# KD C8 CREE XML T6 1000 Lm. - Bike light ?



## heniekkrol (Jan 26, 2010)

How do you think, is it good option for bike light ? It delivers about 2,7A to XM-L, but what i'm worried about is a beam pattern ( could be too narrow for bike ) Do you know the diameter of the optics of this flashlight ? I'd like to use some wider opics. Next thing is power - do you think it's possible to power it up with external 4x1850 battery pack ? 
http://kaidomain.com/ProductDetails.aspx?ProductId=11097


----------



## mrradlos (Sep 3, 2010)

I use the light as my bike light on the bar. It is rather big and heavy compared to my helmet light MC-E WF-501 http://www.dealextreme.com/p/ultrafire-wf-501b-mc-e-bin-m-800-lumen-led-flashlight-1-18650-39360 and bigger than my "old" bar light the SpiderFire P7 http://www.dealextreme.com/p/spider...lumen-led-flashlight-with-strap-1-18650-19767. It is more powerfull then the two other torches. The light is a bit more venenly spread than the P7 torch, but unfortunetly not as nice as with the MC-E torch. The low mode is enough to ride upwards and the middle mode is enough for most downhills.
Here is a nice rieview of the torch http://budgetlightforum.cz.cc/node/1010
I presume the driver can't handle the voltage of more than one 18650 in series. So you have to put them in parallel. It might be easiest to just buy one of these and replace the led with a XM-L.
cheers


----------



## heniekkrol (Jan 26, 2010)

_It might be easiest to just buy one of these and replace the led with a XM-L._

I thought about it. If I could swap the emiter, would be great. But there is some risk of driver ( I heard, some are 2,8A other ~2.1. Is it true ? )
Also, I don't know if the optics ( I prefer wider ) would be easy to adapt in MS body.


----------



## cessnapilot (Jan 17, 2011)

I am also eager to see what this would be like for my bike. I just ordered this 502B P7 but I don't know what it will be like, you want more spill for biking right?

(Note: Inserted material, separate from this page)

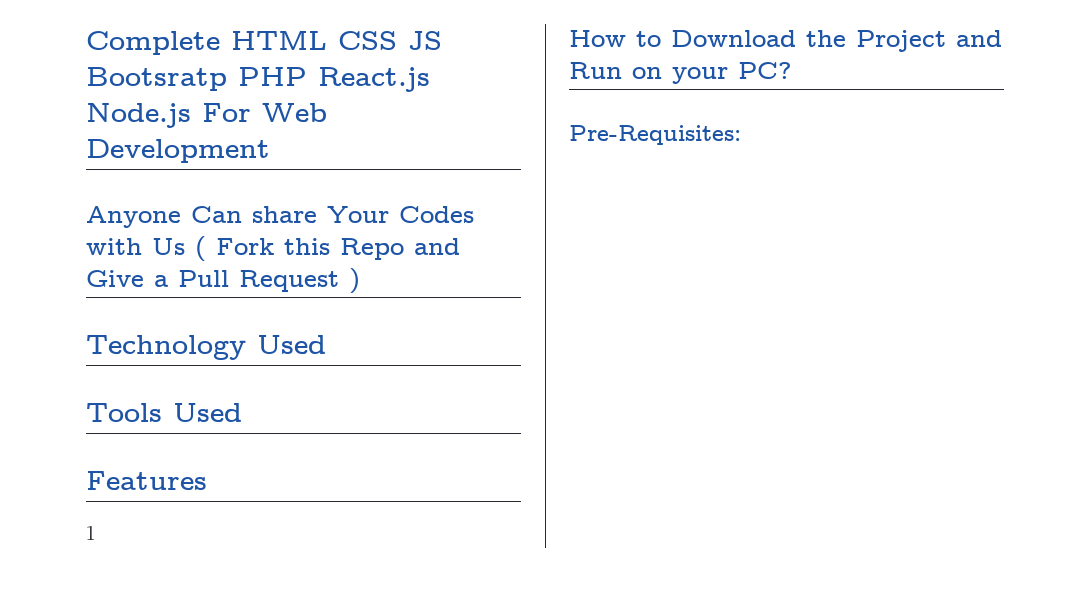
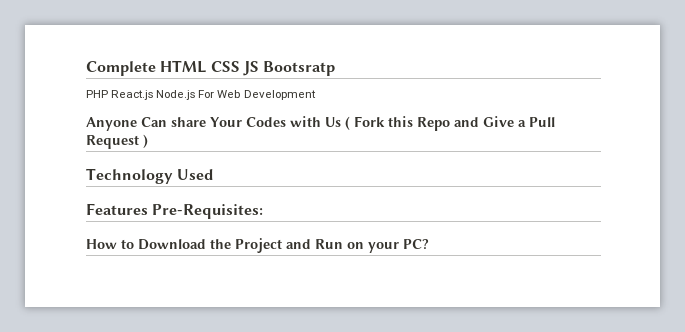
(227, 79) none -> (336, 68) //
[86,403,242,422] // Tools Used -> (214, 174) none
[86,526,95,540] // 1 -> [152,204,264,219] Pre-Requisites:
[569,125,741,145] // Pre-Requisites: -> (429, 244) none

http://www.dealextreme.com/p/ultraf...ed-flashlight-with-clip-1-18650-1-17670-36357


----------



## klynk (Apr 18, 2010)

cessnapilot said:


> I just ordered this 502B P7 but I don't know what it will be like


Without solving heat dissipation problem of P60-host, it soon will be dead


----------



## cessnapilot (Jan 17, 2011)

I am new to this, what do you think the best "budget" P60 host is?

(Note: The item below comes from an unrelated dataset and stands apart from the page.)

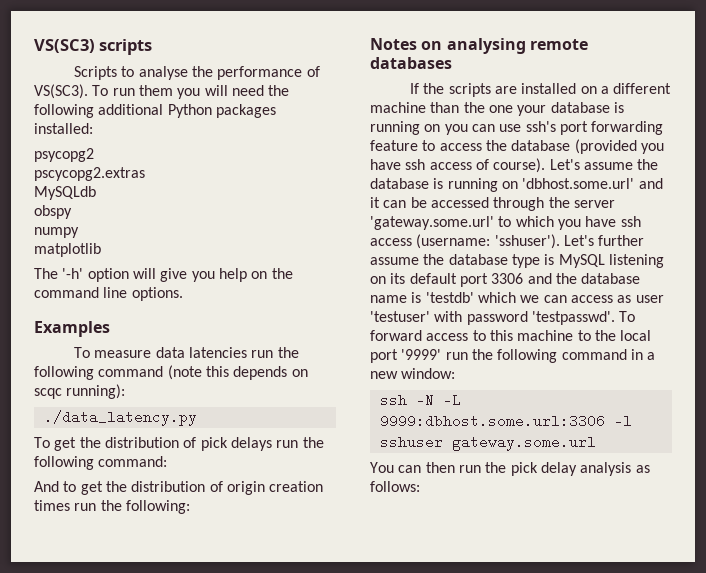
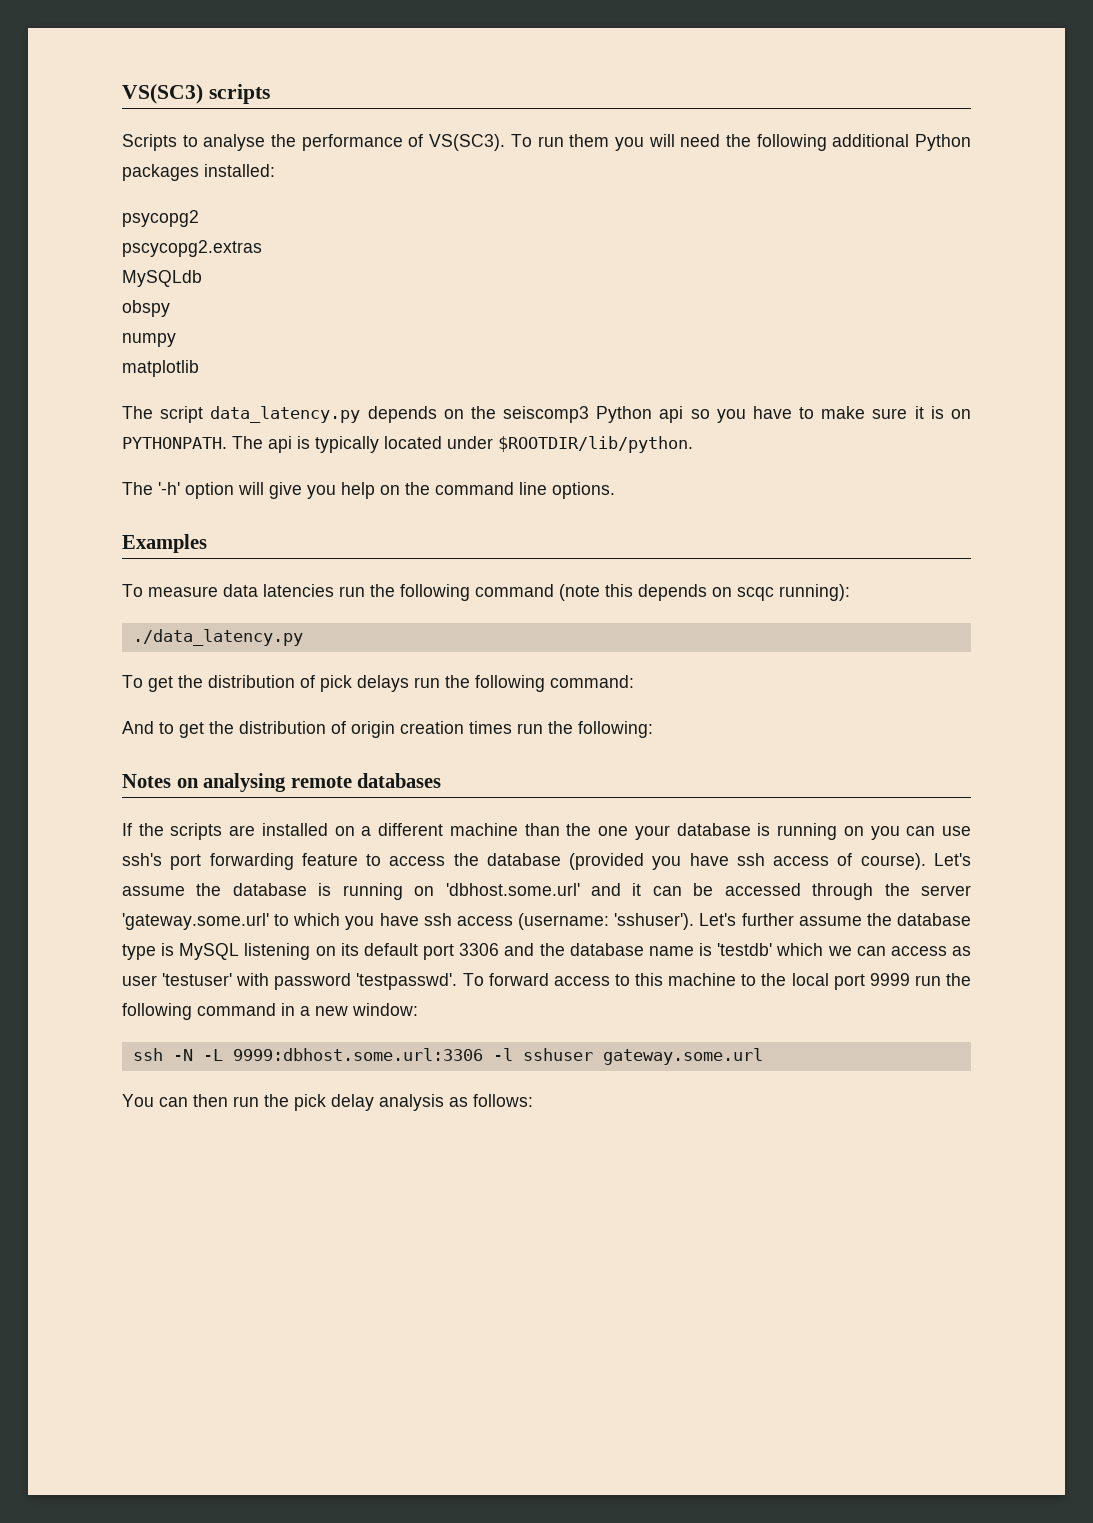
(101, 250) none -> [122,406,971,423] [122,436,693,453] // The script data_latency.py depends on the seiscomp3 Python api so you have to make sure it is on PYTHONPATH. The api is typically located under $ROOTDIR/lib/python.
[401,349,442,360] '9999' -> [869,973,910,986] 9999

I was thinking about this 504b http://budgetlightforum.cz.cc/node/750 and putting in this new xm-l drop http://www.manafont.com/product_inf...3mode-memory-led-dropin-module-42v-max-p-5178

Where can I learn about all the basics about these flashlights? I don't mind reading threads but is there like a FAQ or wiki or something? thanks


----------



## klynk (Apr 18, 2010)

*cessnapilot*
P60 was designed for low wattage LEDs, so it's not suitable (without modding) for powerful ones, like P7, MCE or [email protected]
Keep in mind that overheating may kill the LED quickly.
I would recommend torch with casing like this:
https://www.dealextreme.com/productimages/sku_50315_4.jpg
The main idea is that the star with LED is screwed directly into metal casing, for better cooling.


----------



## cessnapilot (Jan 17, 2011)

thank you for the advice. I just ordered the light in the OP for 28 dollars based on this review http://budgetlightforum.cz.cc/node/1010 . The newest emitter in a nice host with excellent heat dissipation, you can't get much better than that! Too bad the Chinese new year shuts down the country for the first week of February, I can't wait a month for this thing to come!


----------



## ace2011 (Sep 18, 2011)

Hi,I would like the KD C8 cree xml t6 torch as my bike light,but who can tell me how long the time it can work?
I fund a front bike light,as below
lightmalls.com/cree-xm-l-t6-3-mode-bike-light-kit
seems I like it,but I dont know if it can work at a long time,normally,I need the my light work at least 3hours.


----------



## Kaplan (Aug 25, 2011)

mrradlos said:


> It might be easiest to just buy one of these and replace the led with a XM-L.
> cheers


I was also thinking to buy one of 56.60 $ Eastward YJ-E02 for changing the led with XML.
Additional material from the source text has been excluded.